I’ve received a lot of comments from readers of my blog thanking me for documenting my mistakes. I never really set out to do that — I guess I just make a lot of mistakes! This is going to be one of those posts.
As of my last post, the Victorianna’s scratch-built kitchen was almost finished. I’ve found that big mistakes often happen when a project is almost finished — I try to tweak one last little thing and the house of cards comes crashing down. In this case it was the floor. In the nearly four years (!) since I laid the hardwood, it had gotten kind of dingy. Dust got into the grain of the wood and so it looked like the wood had white scratches and speckles all over it.

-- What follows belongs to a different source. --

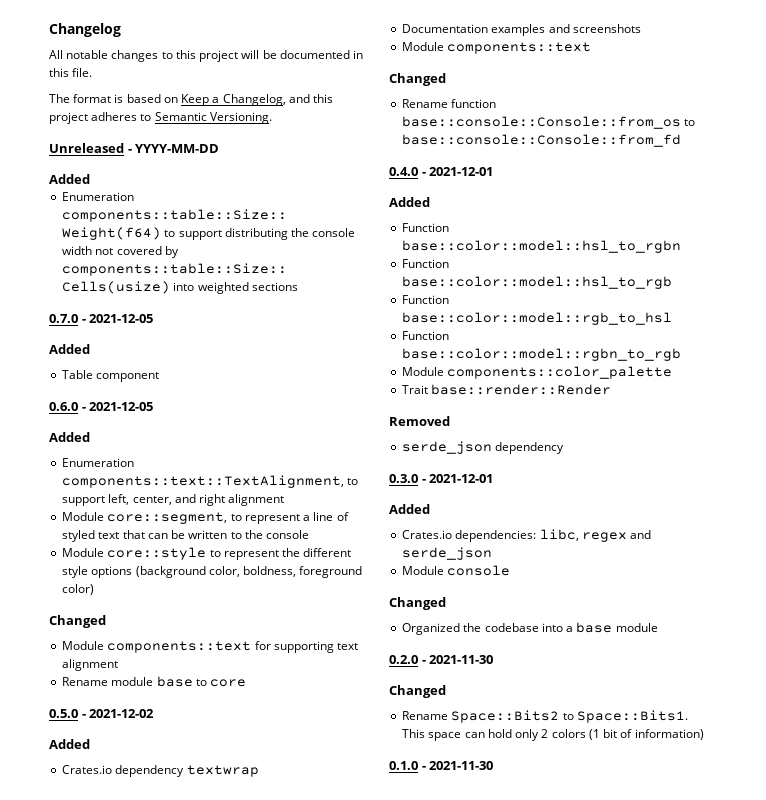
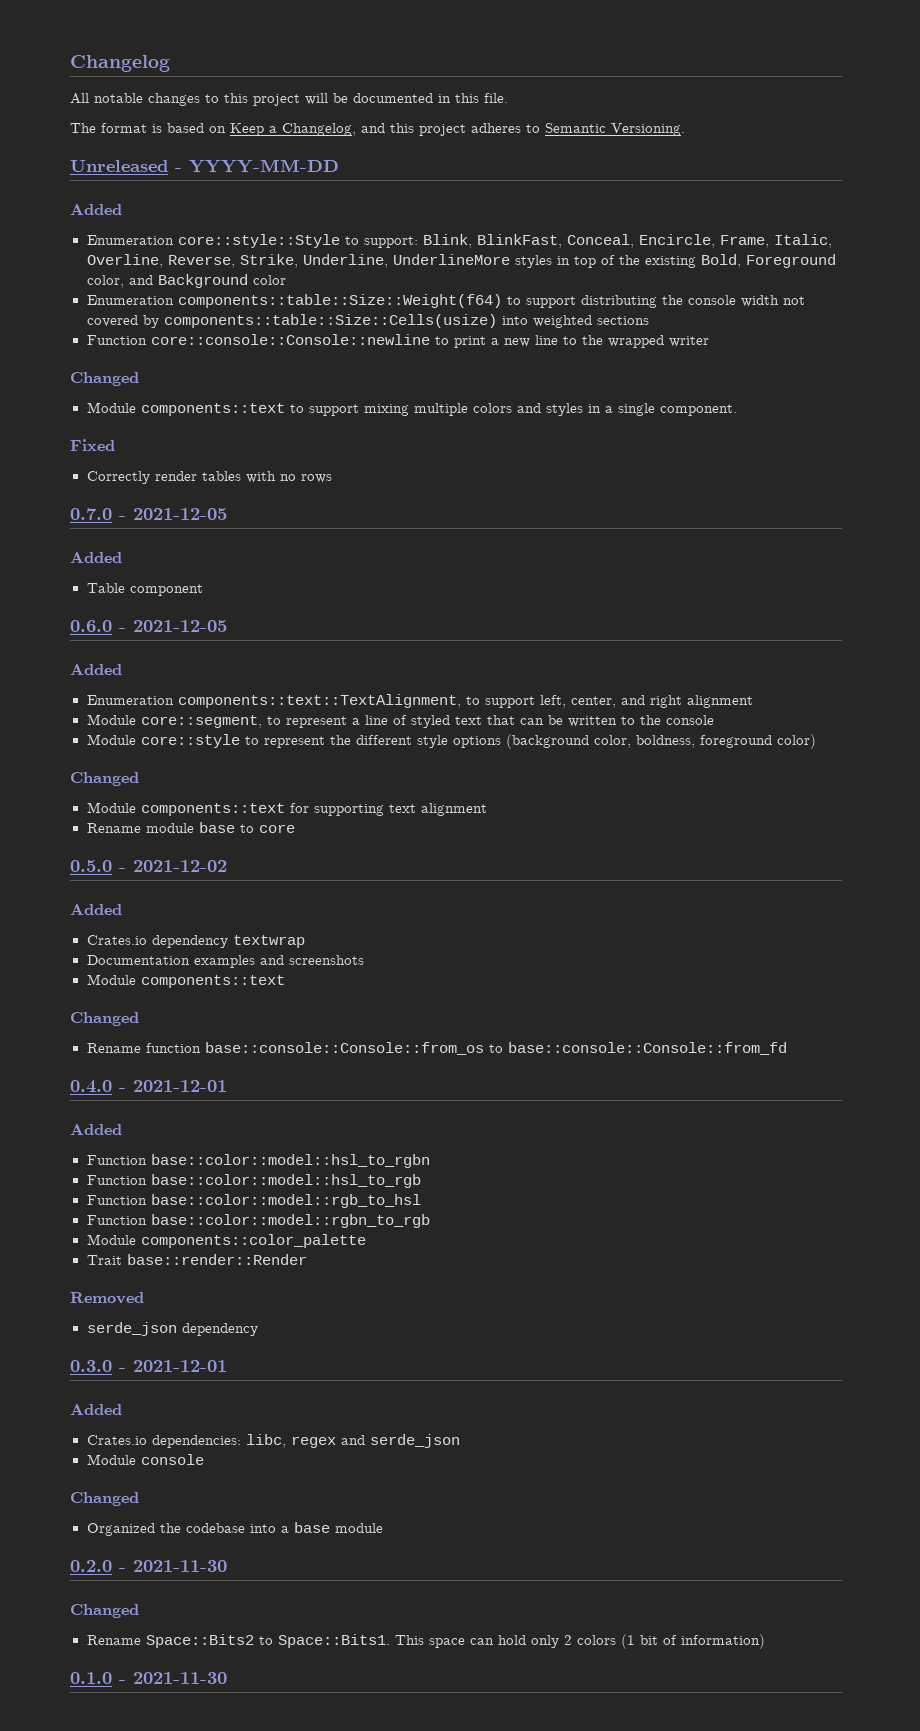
(90, 179) none -> [86,234,832,248] [86,254,836,268] [86,274,286,288] // Enumeration core::style::Style to support: Blink, BlinkFast, Conceal, Encircle, Frame, Italic, Overline, Reverse, Strike, Underline, UnderlineMore styles in top of the existing Bold, Foreground color, and Background color
(298, 286) none -> [86,334,709,348] [70,372,139,386] [86,402,737,416] [70,439,115,451] [86,471,332,484] // Function core::console::Console::newline to print a new line to the wrapped writer // Changed // Module components::text to support mixing multiple colors and styles in a single component. // Fixed // Correctly render tables with no rows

I thought I could fix this by staining over it. In fact, I was so confident in the idea that I jumped right in without doing a test piece first. In my mind the stain was going to match the floor color completely. In fact, it didn’t. (Who could have predicted that?!)
Since the whole house (except for the bathrooms) has the same floors, now my kitchen didn’t match the rest of the house. No way I was going to stain ALL the floors, which would require removing baseboards and very likely messing up the wallpaper… that house of cards is about to topple!
So I did something perfectly reasonable: I ripped it out.
Most of the boards ripped off the paper backing, leaving the sticky part behind. (If you weren’t following along back then, here’s how I made the floors from micro veneer.)
This isn’t my first re-do of the kitchen floor. Originally I’d intended for it to be tiled, but the tile came out crooked. I ripped that out and redid it with hardwood on a whim, but now that I’d ruined it, I started thinking about tile again. Since making a backsplash out of scrapbook paper had turned out well, I decided to try something similar on the floor, but with a bigger tile.
I bought a 3/4″ square paper punch and two scrapbook paper options – one black “chalkboard”, and one marbled white.